Not a week after an Instagram portraitist confessed to using A.I. technology to generate his images, yet another photographer has admitted to PetaPixel that a number of his works were algorithmically generated.
Emanuele Boffa, whose Instagram account @emanuele_boffa counts upwards of 30,000 followers, has revealed that five photographs he uploaded to his feed have been generated with A.I. The images are highly stylized, each centering models in lush and often exotic locales—one even bears the logo of Vogue magazine.
In addition to posting on Instagram, which he has done since 2014, the Italian photographer maintains a portfolio account on Photo Vogue, the digital platform run by Vogue Italia. One of his photographs, titled Voyage Sans Retour, was featured on January 16 as Photo Vogue’s “Pic of the Day.”
While his work is clearly photographic, Boffa, in his current Instagram bio, identifies himself as a “digital artist.”
“I work with all kinds of technology, even A.I.,” he told PetaPixel. “But I don’t only use A.I. to generate my photos; I use Blender, Photoshop, and other systems.”
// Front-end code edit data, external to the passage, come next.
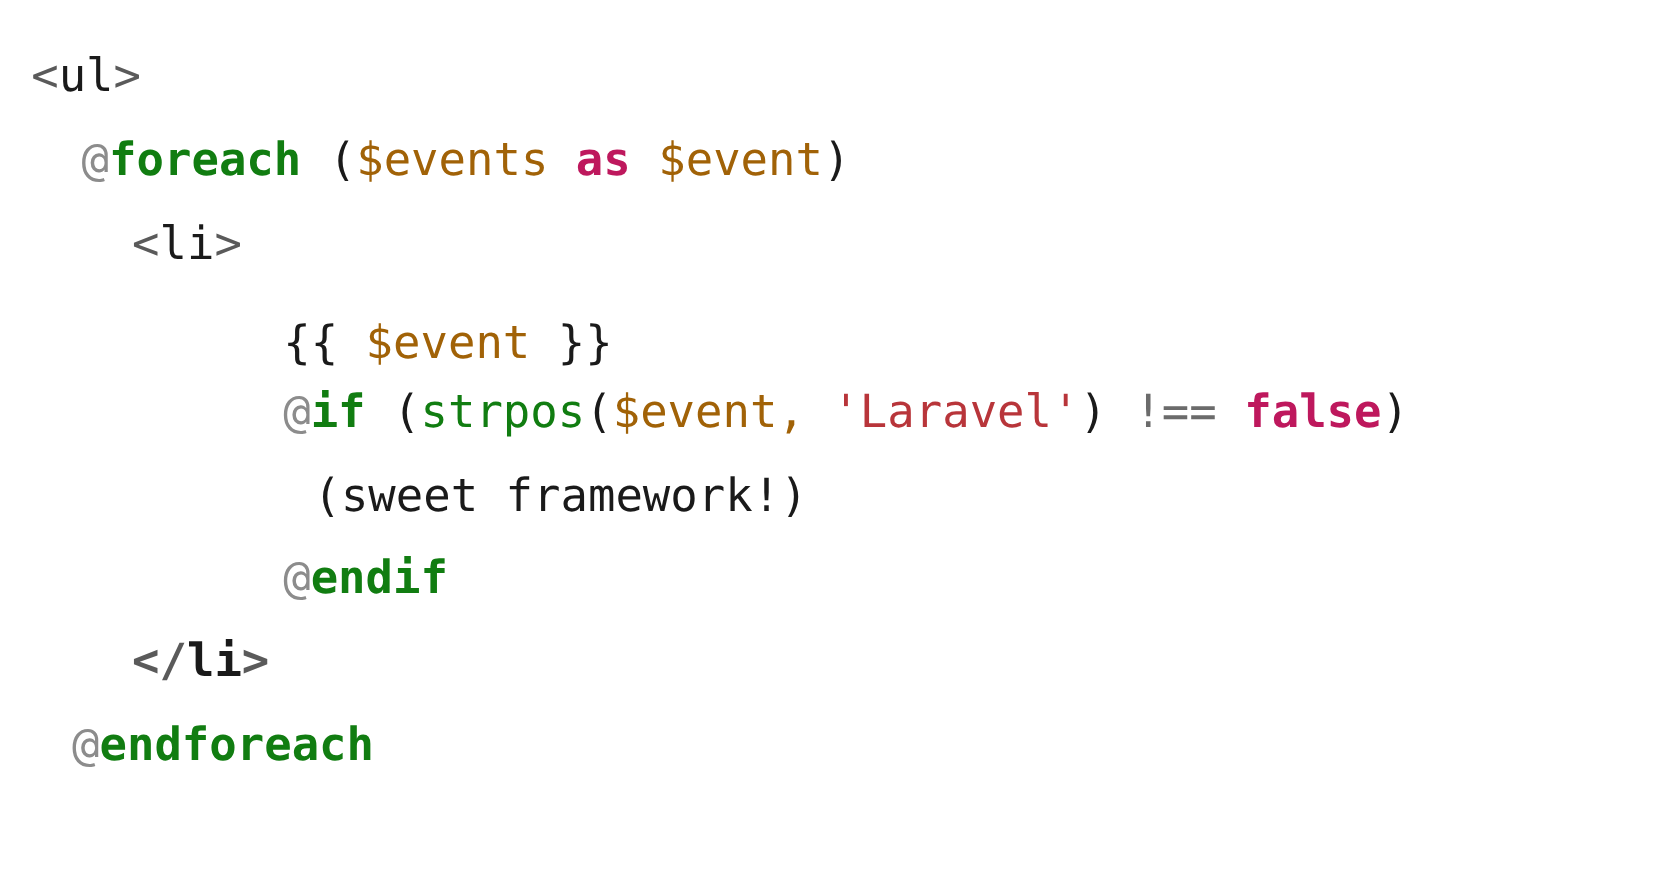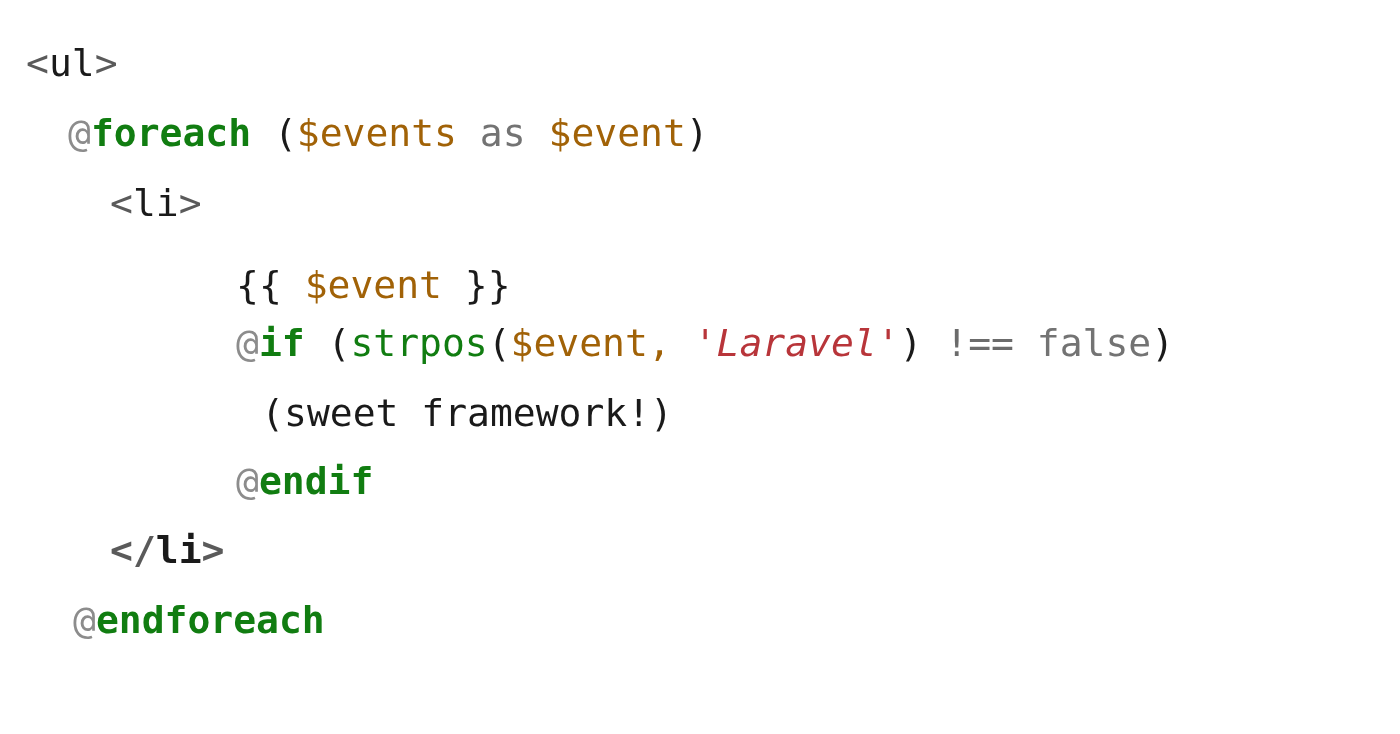--- a/index.html
+++ b/index.html
@@ -38,7 +38,7 @@
   .tok-tagname    { color: #1a1a1a; }
   .tok-sigil      { color: #8c8c8c; }
   .tok-directive  { color: #117d11; font-weight: bold; }
-  .tok-keyword    { color: #737373; font-weight: normal; }
+  .tok-keyword    { color: #be185d; font-weight: bold; }
   .tok-function   { color: #117d11; font-weight: normal; }
   .tok-variable   { color: #a16207; font-weight: normal; }
   .tok-string     { color: #b8353a; font-weight: normal; font-style: italic; }

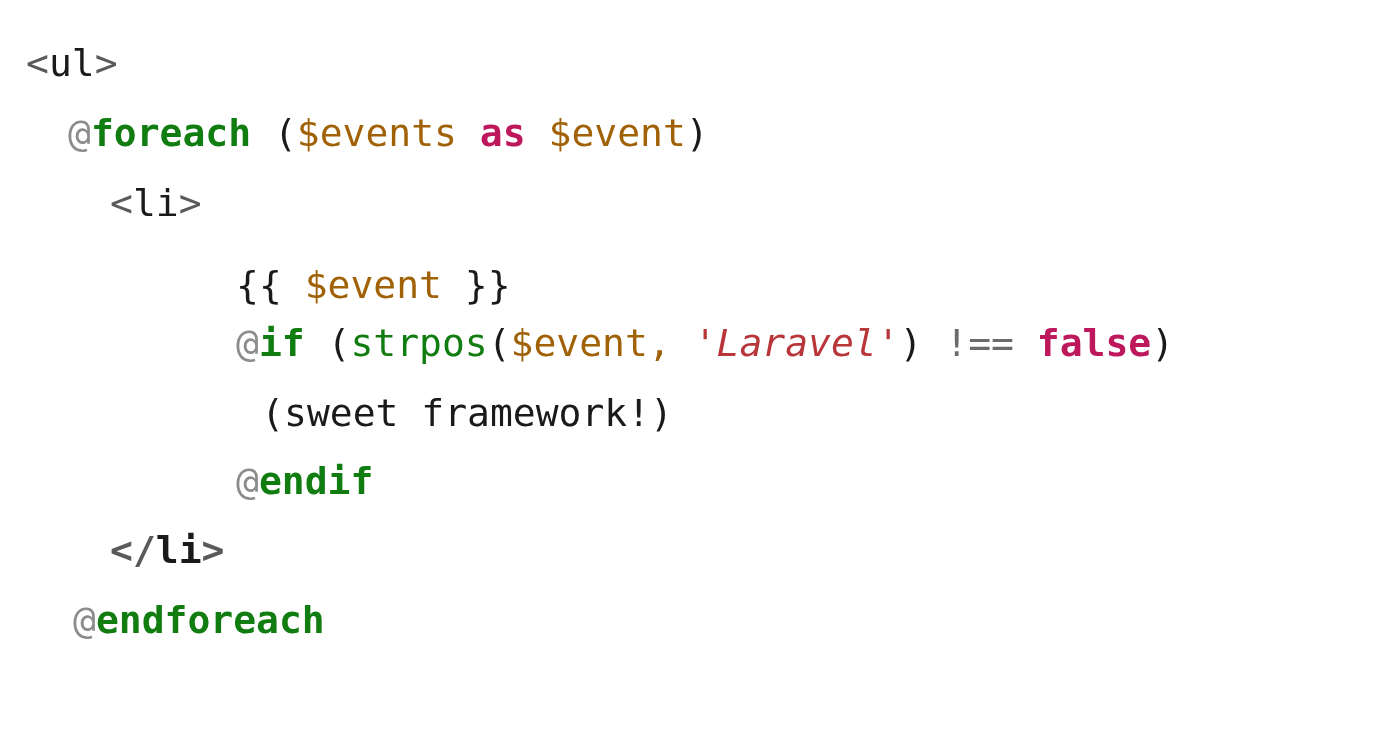--- a/index.html
+++ b/index.html
@@ -41,7 +41,7 @@
   .tok-keyword    { color: #be185d; font-weight: bold; }
   .tok-function   { color: #117d11; font-weight: normal; }
   .tok-variable   { color: #a16207; font-weight: normal; }
-  .tok-string     { color: #b8353a; font-weight: normal; font-style: italic; }
+  .tok-string     { color: #b8353a; font-weight: normal; }
   .tok-operator   { color: #6b6b6b; font-weight: normal; }
   .tok-brace      { color: #1a1a1a; font-weight: normal; }
 </style>

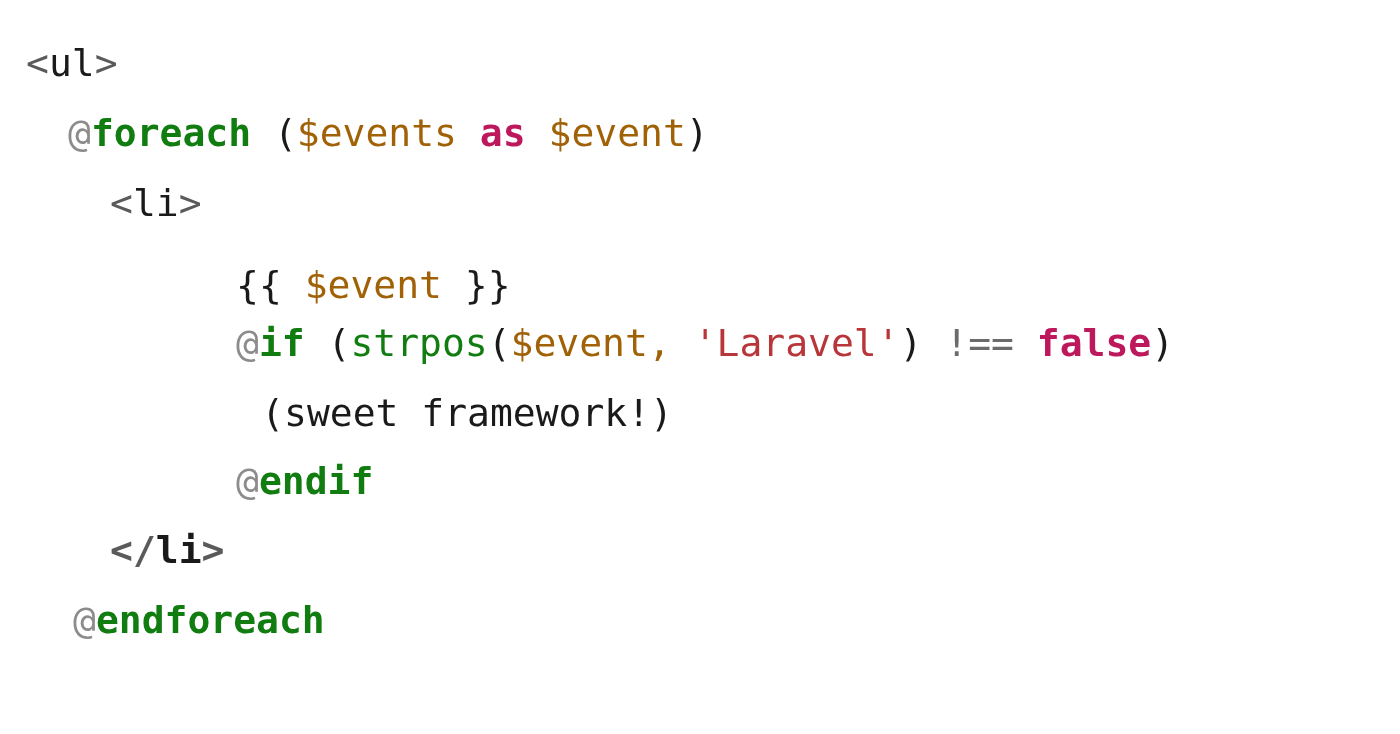--- a/index.html
+++ b/index.html
@@ -57,7 +57,7 @@
     <div class="code-line" style="top: 390px; left: 261.2px;"><span class="tok-plain">(sweet framework!)</span></div>
     <div class="code-line" style="top: 458px; left: 236px;"><span class="tok-sigil">@</span><span class="tok-directive">endif</span></div>
     <div class="code-line" style="top: 527px; left: 110px; font-weight: bold;"><span class="tok-tagbracket">&lt;</span><span class="tok-tagbracket">/</span><span class="tok-tagname">li</span><span class="tok-tagbracket">&gt;</span></div>
-    <div class="code-line" style="top: 597px; left: 73px;"><span class="tok-sigil">@</span><span class="tok-directive">endforeach</span></div>
+    <div class="code-line" style="top: 597px; left: 60px;"><span class="tok-sigil">@</span><span class="tok-directive">endforeach</span></div>
   </div>
 
 </body></html>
He added that his “photos for years have never been pure,” suggesting that he has never not used digital technology in his practice.
(On Etsy, where he retails a selection of prints based on his photographs, including one of the A.I.-generated images, Boffa has described the majority of this work as created with “various digital and analogue techniques.”)
However, the outlet has noted that Boffa’s photographs on Instagram took a noticeable turn toward the sleek and polished around November 2022, right around the roll-out of the V4 model of Midjourney.
Closer analysis of Boffa’s computer-generated photographs also surfaces telltale signs of machine intelligence. In one, depicting two male models against a floral backdrop, the earlobe of the individual on the right is noticeably misshaped.
Another more egregious image of two females embracing against a desert landscape is dotted with strange phenomena from a distorted wind turbine in the background to a weirdly gathered sleeve to freakish hands, the likeliest giveaway of A.I.-generation.
While Boffa tagged his models in his earlier shoots, these recent photographs don’t carry any credits for the subjects depicted. And while his posts are often stacked with hashtags, Boffa has refrained from identifying these images as the work of A.I.
He explained: “James Cameron or Christopher Nolan and many other directors and cinematographers are continuously generating images with the help of computer graphics or A.I… I don’t think people care much.”
The people might beg to differ. According to PetaPixel and a rather irate user on Reddit, other creators attempting to call out Boffa’s use of A.I. have been blocked by the photographer on Instagram. Elsewhere, entities including the San Francisco Ballet, Netflix Japan, and the Mauritshuis have drawn criticism for their use of A.I.-generated art, which many believe pose a threat to the livelihoods of human artists.
Boffa did not respond by press time to a request for comment.